Directions: Only one stretch of the data below should be repeated: the lines from the line containing "[413,75,569,90] método de" through the line containing "[505,387,537,398] reais -> (525, 260) none", inclusive, exactly as they are.

Data shown below:

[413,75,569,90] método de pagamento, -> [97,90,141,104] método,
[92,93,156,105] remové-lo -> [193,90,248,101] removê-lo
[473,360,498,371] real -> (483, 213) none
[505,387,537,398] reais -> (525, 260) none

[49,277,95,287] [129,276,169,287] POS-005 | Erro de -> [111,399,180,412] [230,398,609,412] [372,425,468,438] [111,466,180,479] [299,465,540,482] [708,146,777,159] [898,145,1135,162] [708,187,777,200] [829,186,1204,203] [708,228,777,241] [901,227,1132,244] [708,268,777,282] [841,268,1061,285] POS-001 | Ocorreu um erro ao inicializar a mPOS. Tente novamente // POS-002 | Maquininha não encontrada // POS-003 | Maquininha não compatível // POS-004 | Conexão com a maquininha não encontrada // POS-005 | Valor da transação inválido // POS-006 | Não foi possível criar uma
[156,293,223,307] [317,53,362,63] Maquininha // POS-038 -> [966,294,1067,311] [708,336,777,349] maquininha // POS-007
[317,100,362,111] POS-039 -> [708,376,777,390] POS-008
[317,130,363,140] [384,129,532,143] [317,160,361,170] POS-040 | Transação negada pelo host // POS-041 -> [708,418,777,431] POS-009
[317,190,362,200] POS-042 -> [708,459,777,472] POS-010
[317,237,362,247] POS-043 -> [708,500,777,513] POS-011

End of Data shown.
Data shown below:

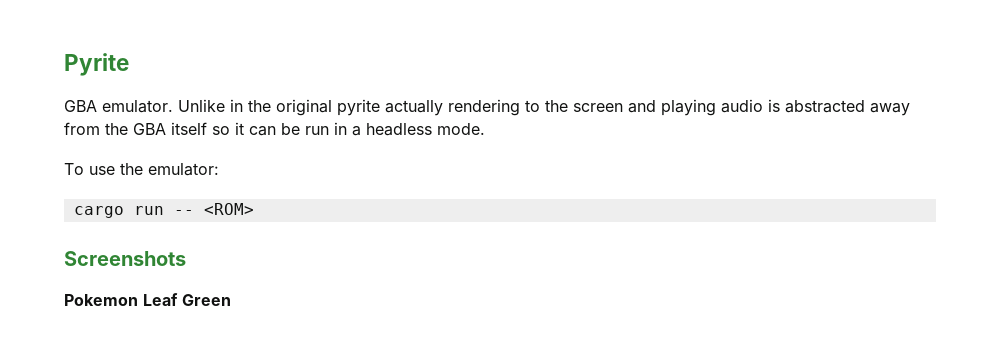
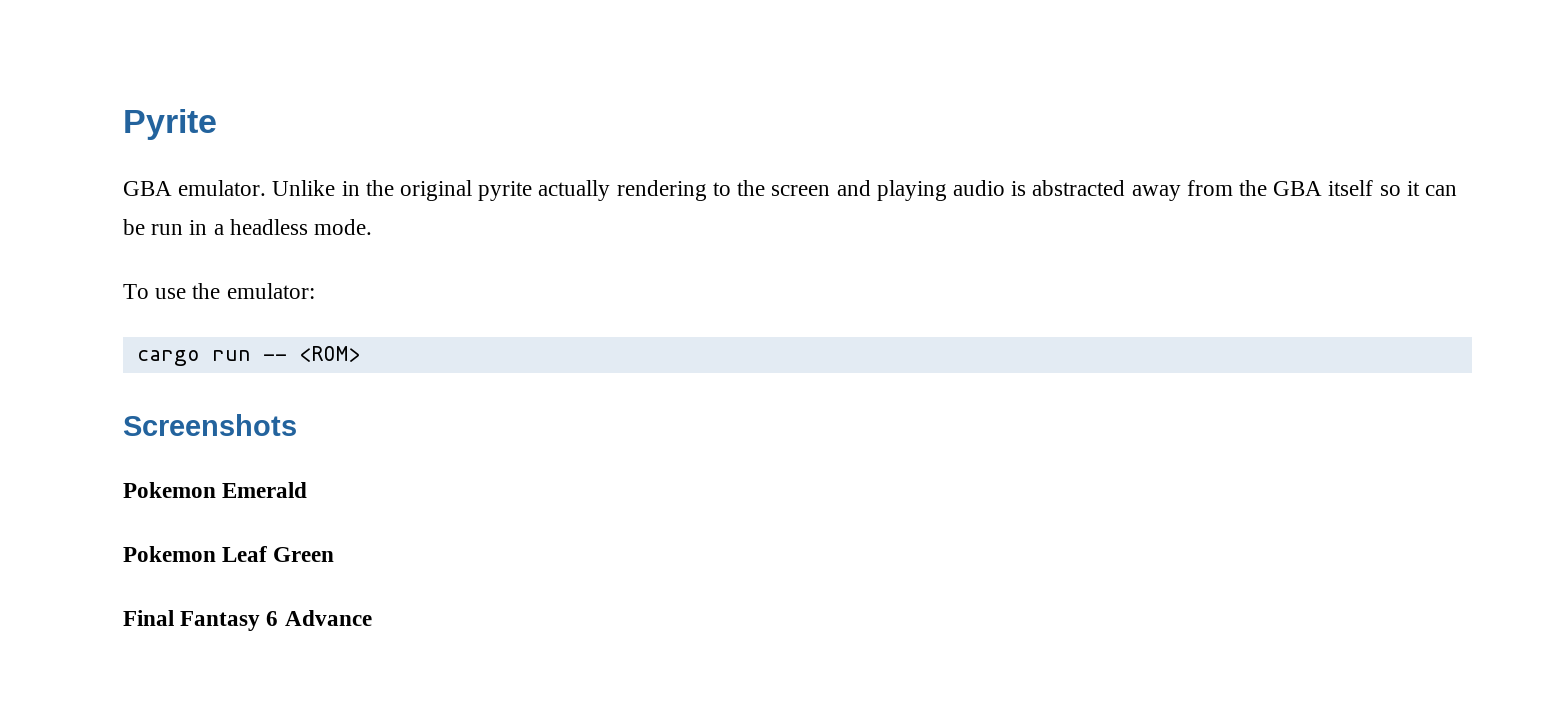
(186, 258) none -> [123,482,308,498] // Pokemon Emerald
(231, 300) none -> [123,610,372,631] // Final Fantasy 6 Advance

End of Data shown.
Data shown below:

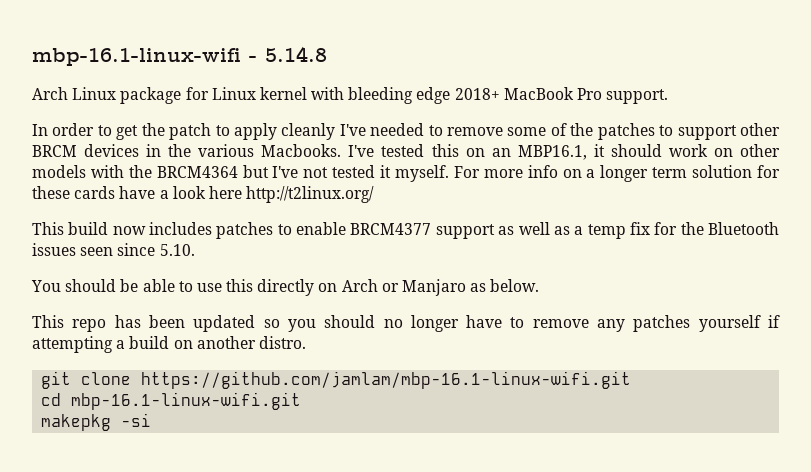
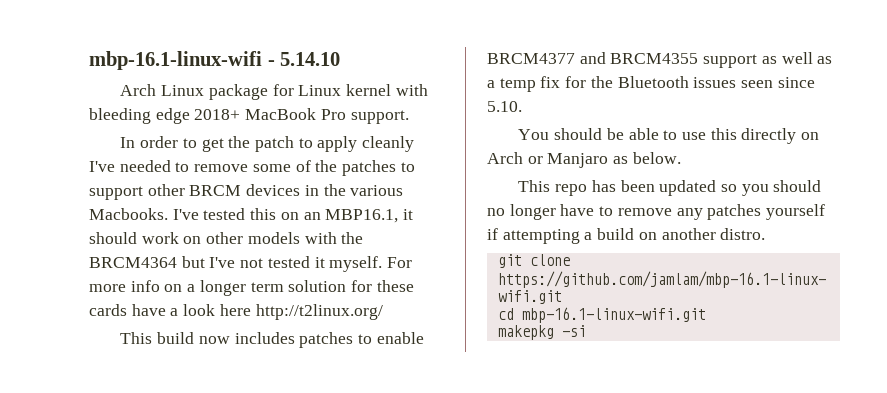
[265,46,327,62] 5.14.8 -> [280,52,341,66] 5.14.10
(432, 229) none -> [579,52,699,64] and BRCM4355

End of Data shown.

Written answer:
[413,75,569,90] método de pagamento, -> [97,90,141,104] método,
[92,93,156,105] remové-lo -> [193,90,248,101] removê-lo
[473,360,498,371] real -> (483, 213) none
[505,387,537,398] reais -> (525, 260) none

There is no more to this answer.